The issue with that approach is that's it's experimental and could have an impact on performance as described here.

I may try to take a stab at an implementation using a library like cls-hooked and somehow lookup console.log based on the current context that is being executed. I'll run some tests and check performance.

Just thought I'd share the research i've found as this async problem has plagued me for years lol. I have also used dependency injection in the past, but that requires you to write your code and modules a certain way which is less than ideal. I love your simple approach and would like to find a similar simple solution.

More reading here

BrianRosamilia commented 3 years ago

@joeyjiron06 very interesting. We can just put support for this behind an environment variable if you can get something working :) I appreciate your effort + communication!!

ronkot commented 5 months ago

Just to add my 2 cents. I also once tried to use a global logger in azure functions but the traces were not correctly associated to right function invocations. I also tried to use global setting for request-specific internationalization which ended up very badly. I was baffled as exactly the same approach worked in AWS Lambdas. Finally I found out that AWS Lambdas and Azure functions have totally different execution model:

AWS Lambda: Use one execution context (node instance) for the full duration of function call.

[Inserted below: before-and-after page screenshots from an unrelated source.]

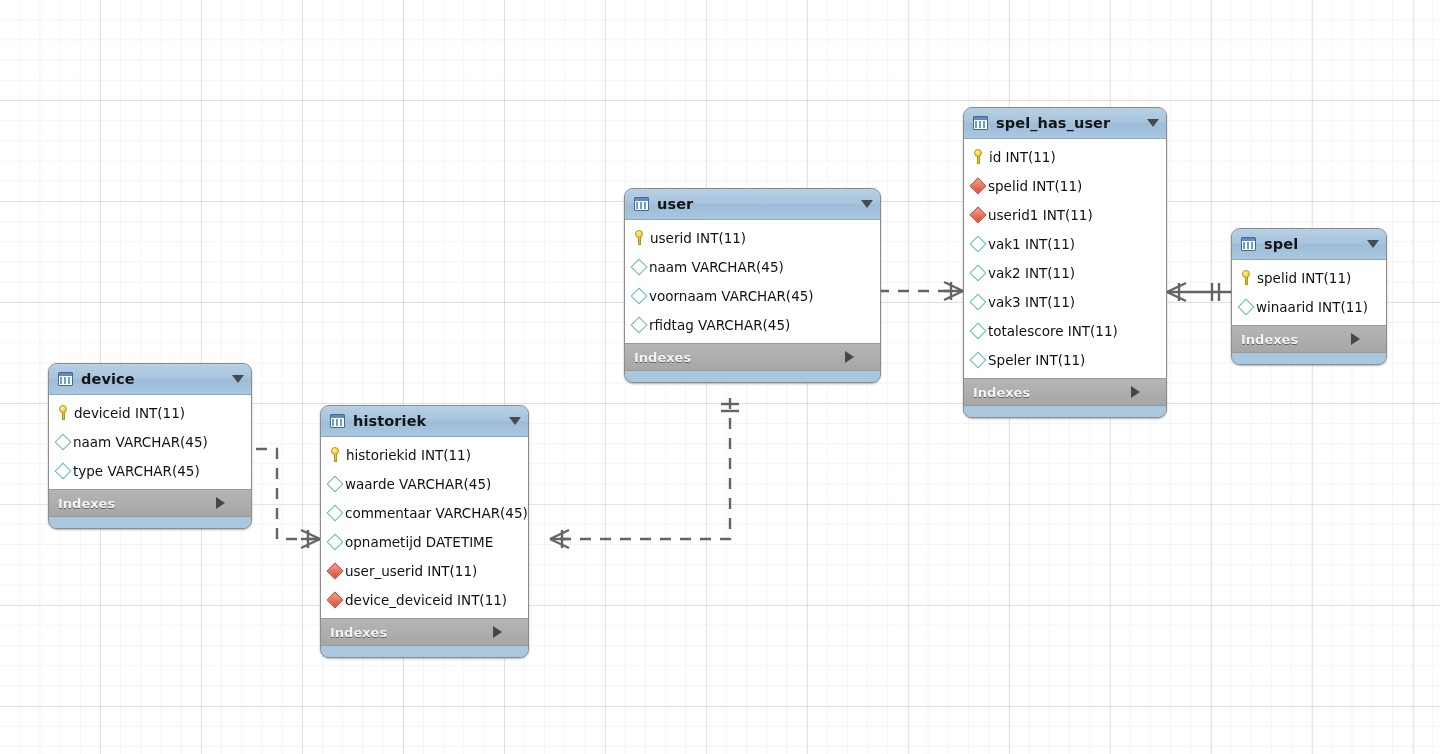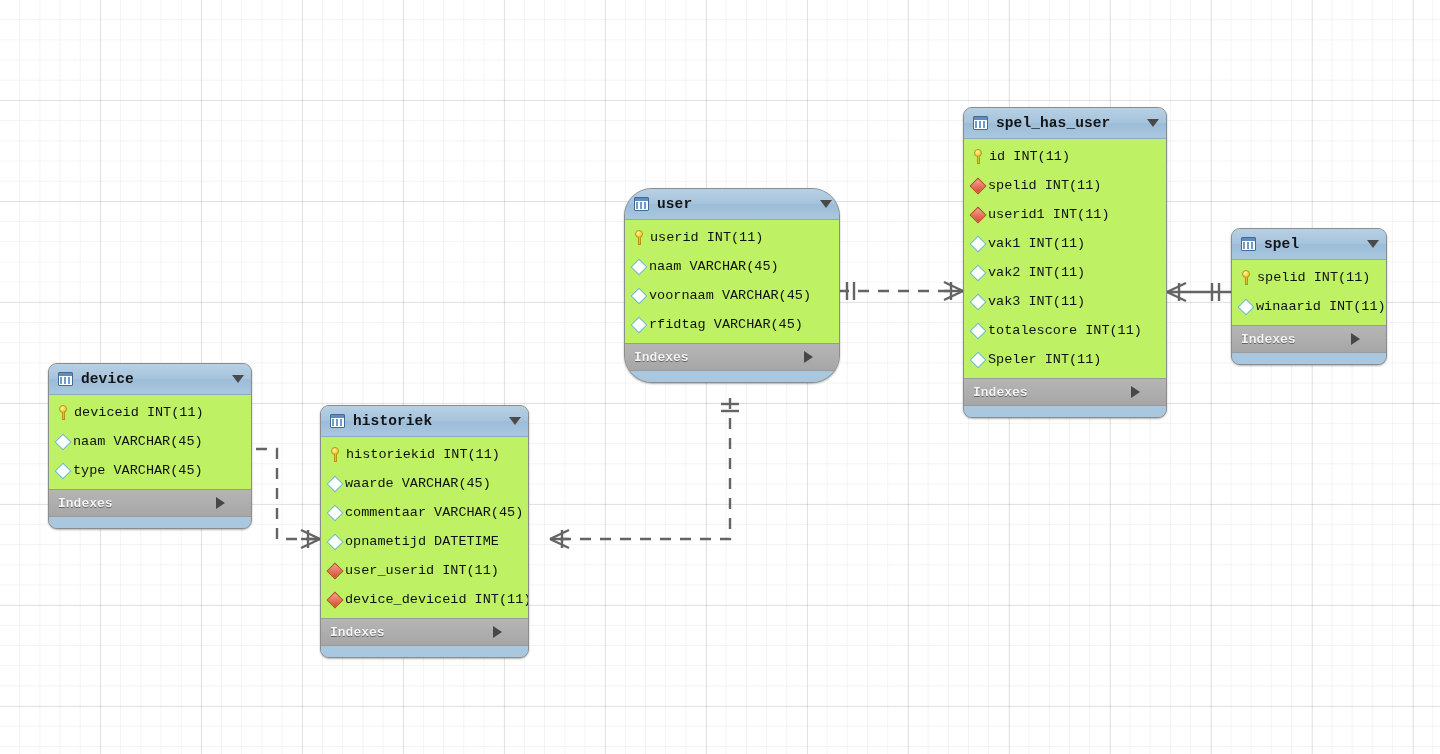--- a/index.html
+++ b/index.html
@@ -47,7 +47,6 @@
     background: #a9c7df;
     box-shadow: 0 1px 2px rgba(0,0,0,0.30);
     overflow: hidden;
-    font-family: Liberation Mono, monospace;
   }
   .tbl-header {
     position: relative;

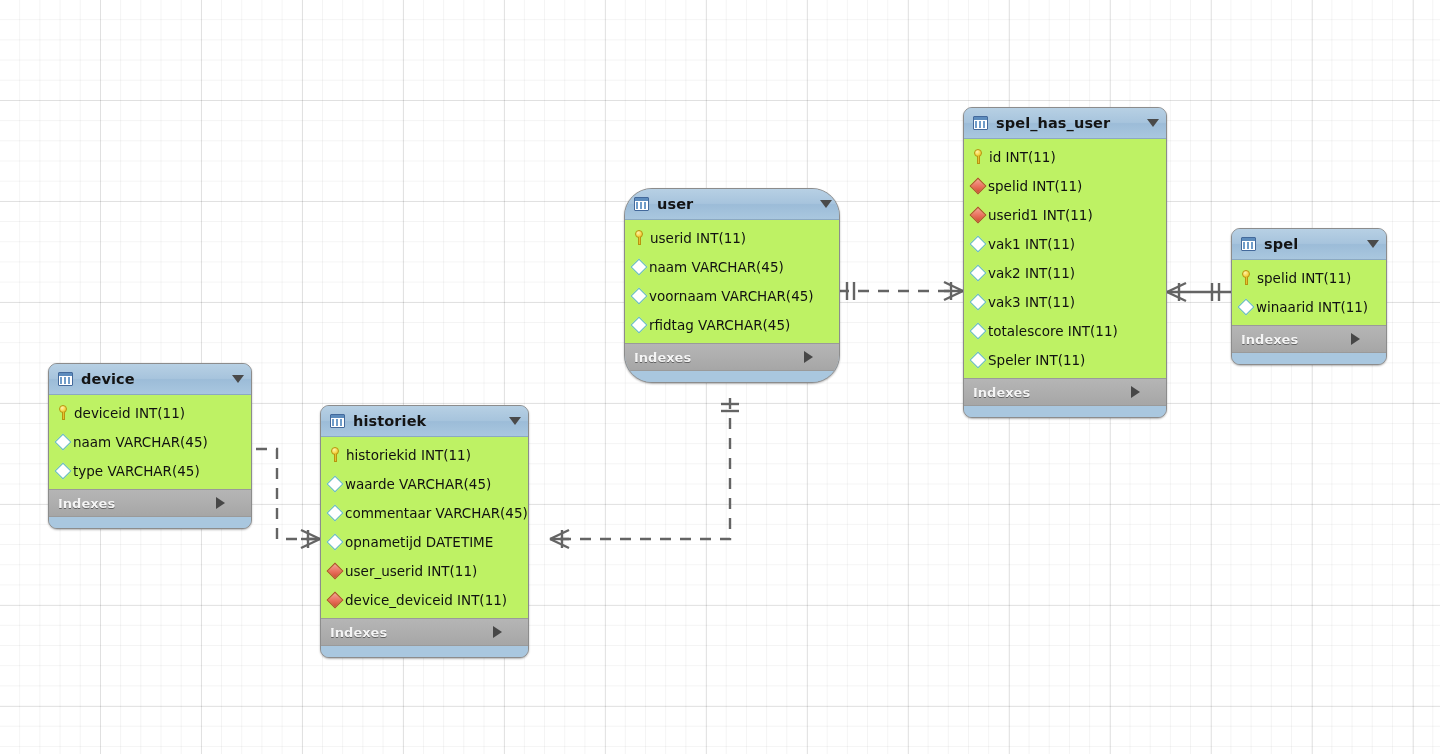--- a/index.html
+++ b/index.html
@@ -103,7 +103,7 @@
     margin-left: 6px;
   }
   .tbl-cols {
-    background: #bef264;
+    background: #ffffff;
     border-bottom: 1px solid #9a9a9a;
     padding: 3px 12px 4px 0;
   }

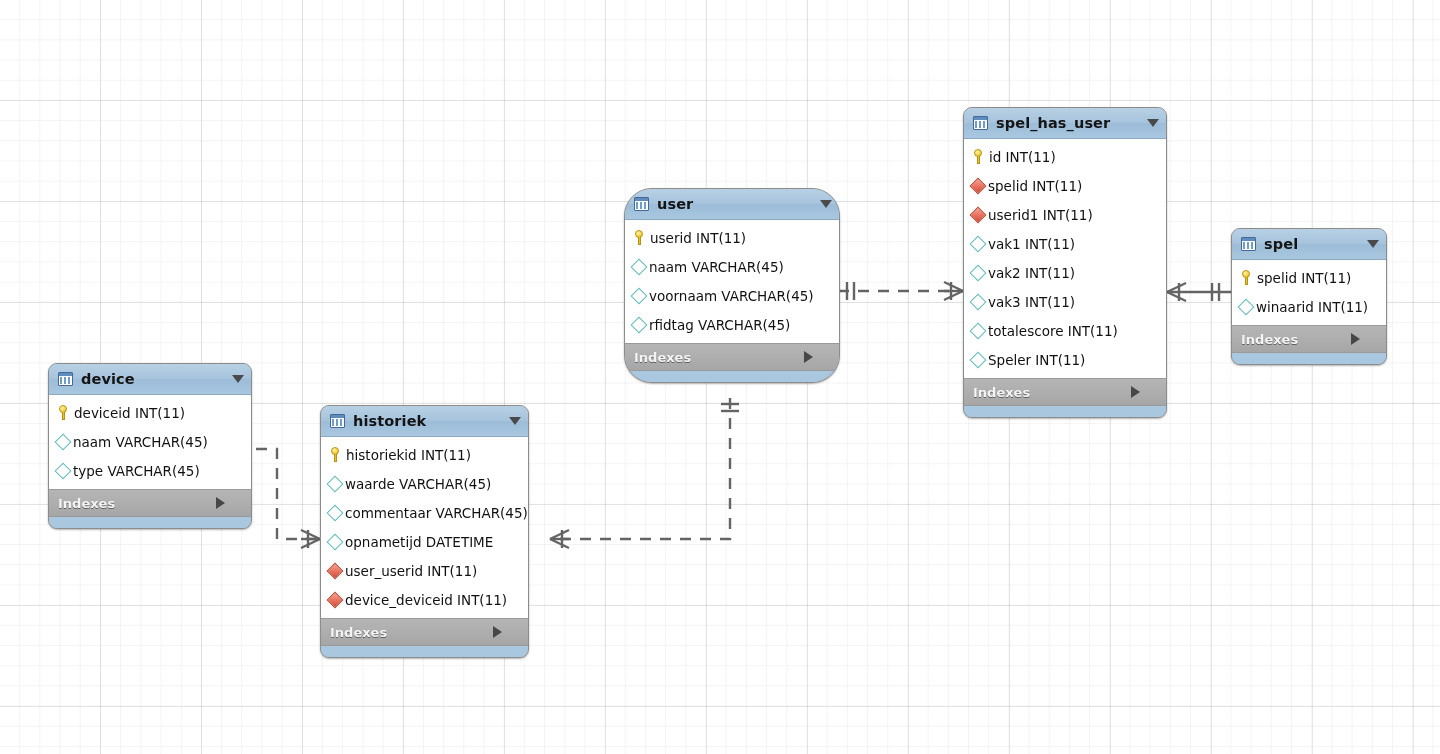--- a/index.html
+++ b/index.html
@@ -310,7 +310,7 @@
     <div class="tbl-footer"></div>
   </div>
 
-  <div class="table-box" style="left:624px; top:188px; width:216px;border-radius:28px;">
+  <div class="table-box" style="left:624px; top:188px; width:257px;">
     <div class="tbl-header">
       <span class="tbl-icon"></span>
       <span class="tbl-title">user</span>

Do not process parallel requests using the same context, always launch a new context if there're no free contexts available. --> It's totally ok to use global variables, other requests won't change them during execution of one request. So I can succesfully use e.g. a global intance of pino-lambda logger that logs content and adds the correct aws request id for each log entry.

Azure functions: Share the execution context i.e. serve multiple parallel requests using the same context. --> One just cannot use global variables. Only possibility to have log rows associated to correct invocation is to pass exectution context (or logger that wraps it) around as function arguments. That's what I ended up doing. It's ugly but the only way that really works.